- Records for the exercise:
'''

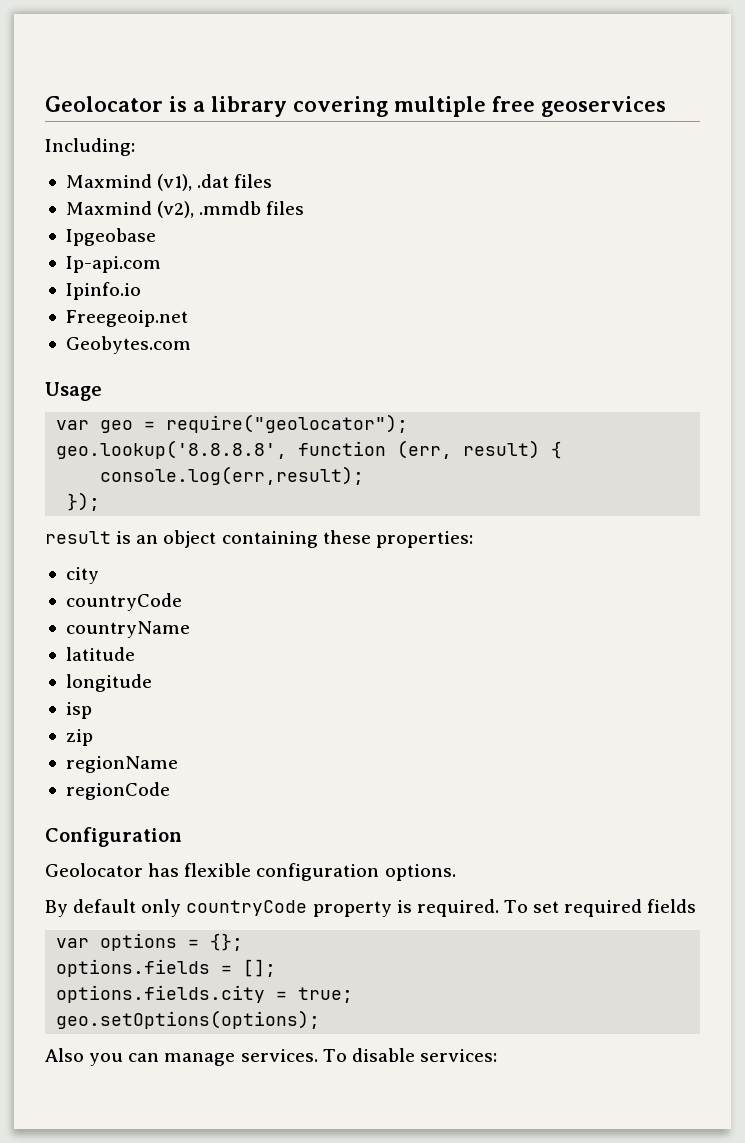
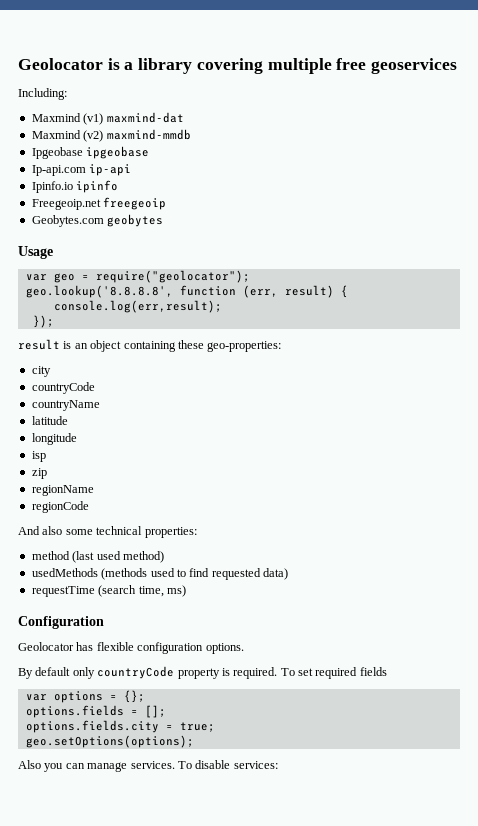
[157,174,273,191] [65,201,305,218] (v1), .dat files // Maxmind (v2), .mmdb files -> [83,112,184,125] [31,129,191,142] (v1) maxmind-dat // Maxmind (v2) maxmind-mmdb
(156, 237) none -> [86,146,150,159] ipgeobase
(161, 264) none -> [89,164,132,176] ip-api
(141, 291) none -> [76,180,119,193] ipinfo
(188, 318) none -> [103,197,167,210] freegeoip
(191, 345) none -> [107,214,164,227] geobytes
[375,531,473,548] properties: -> [207,341,282,352] geo-properties:
(170, 791) none -> [18,526,197,538] [31,551,164,563] [31,568,288,580] [31,585,186,597] // And also some technical properties: // method (last used method) // usedMethods (methods used to find requested data) // requestTime (search time, ms)

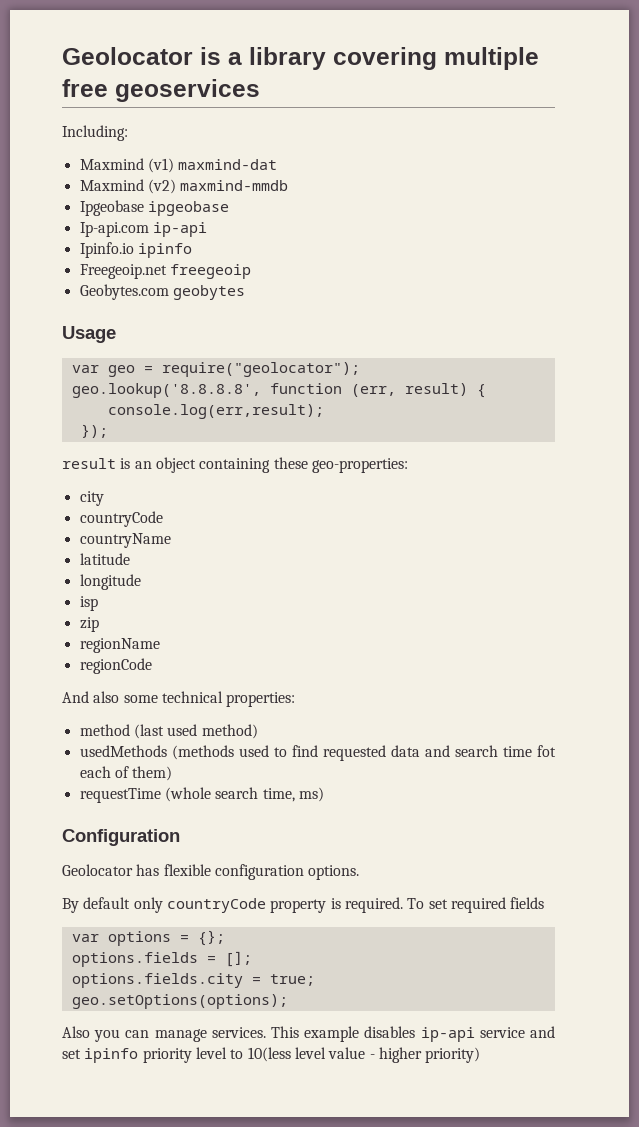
[263,568,288,580] data) -> [390,745,556,757] [79,766,173,781] data and search time fot each of them)
[98,585,137,597] (search -> [164,787,259,802] (whole search
[177,760,278,769] To disable services: -> [271,1026,555,1042] [62,1047,481,1063] This example disables ip-api service and set ipinfo priority level to 10(less level value - higher priority)

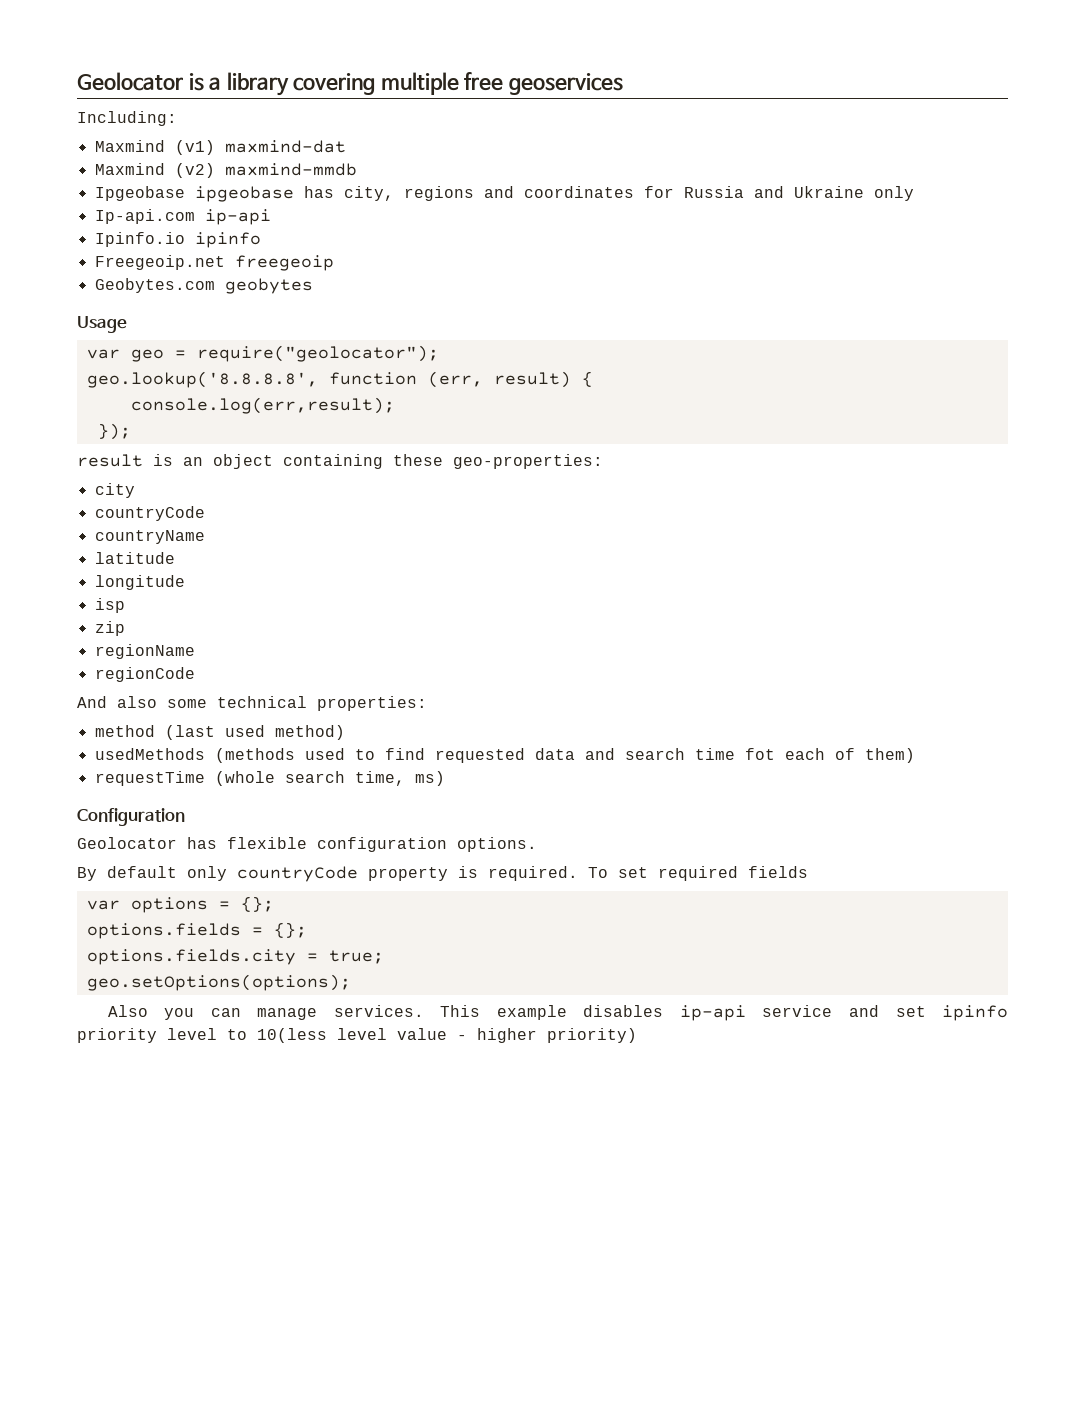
(229, 208) none -> [303,186,914,201] has city, regions and coordinates for Russia and Ukraine only
[224,951,252,967] []; -> [273,922,307,938] {};

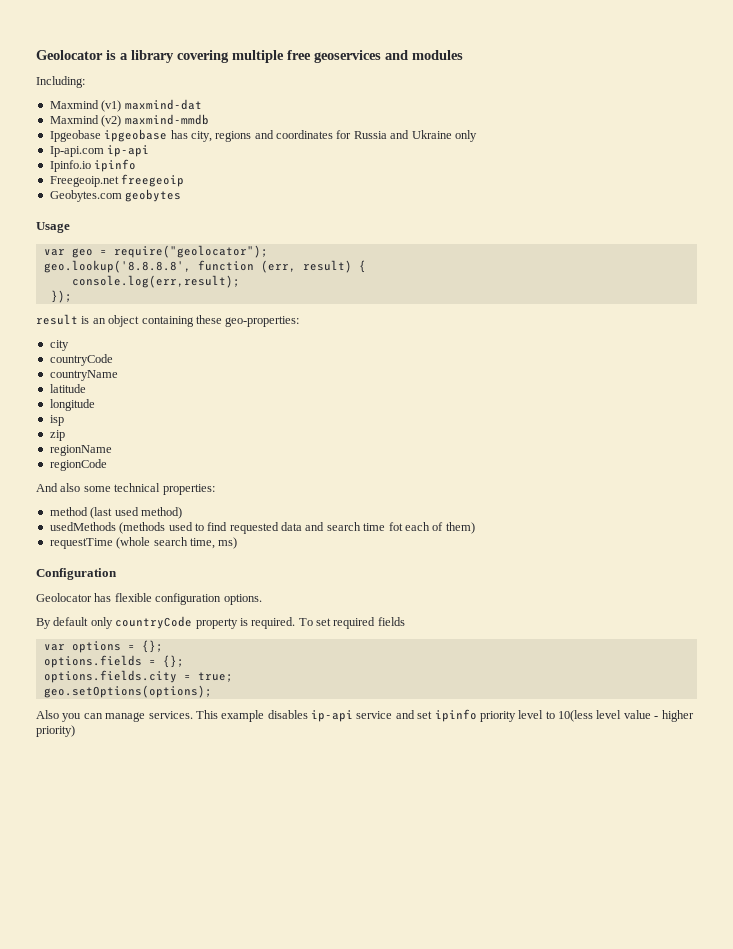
(623, 84) none -> [385,50,463,60] and modules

'''

- Work task: Starting at the line that holds "(141, 291) none -> [76,180,119,193] ipinfo", copy each line exactly through the end of the material above, keeping both ends and dropping the pictures.

- Written solution:
(141, 291) none -> [76,180,119,193] ipinfo
(188, 318) none -> [103,197,167,210] freegeoip
(191, 345) none -> [107,214,164,227] geobytes
[375,531,473,548] properties: -> [207,341,282,352] geo-properties:
(170, 791) none -> [18,526,197,538] [31,551,164,563] [31,568,288,580] [31,585,186,597] // And also some technical properties: // method (last used method) // usedMethods (methods used to find requested data) // requestTime (search time, ms)

[263,568,288,580] data) -> [390,745,556,757] [79,766,173,781] data and search time fot each of them)
[98,585,137,597] (search -> [164,787,259,802] (whole search
[177,760,278,769] To disable services: -> [271,1026,555,1042] [62,1047,481,1063] This example disables ip-api service and set ipinfo priority level to 10(less level value - higher priority)

(229, 208) none -> [303,186,914,201] has city, regions and coordinates for Russia and Ukraine only
[224,951,252,967] []; -> [273,922,307,938] {};

(623, 84) none -> [385,50,463,60] and modules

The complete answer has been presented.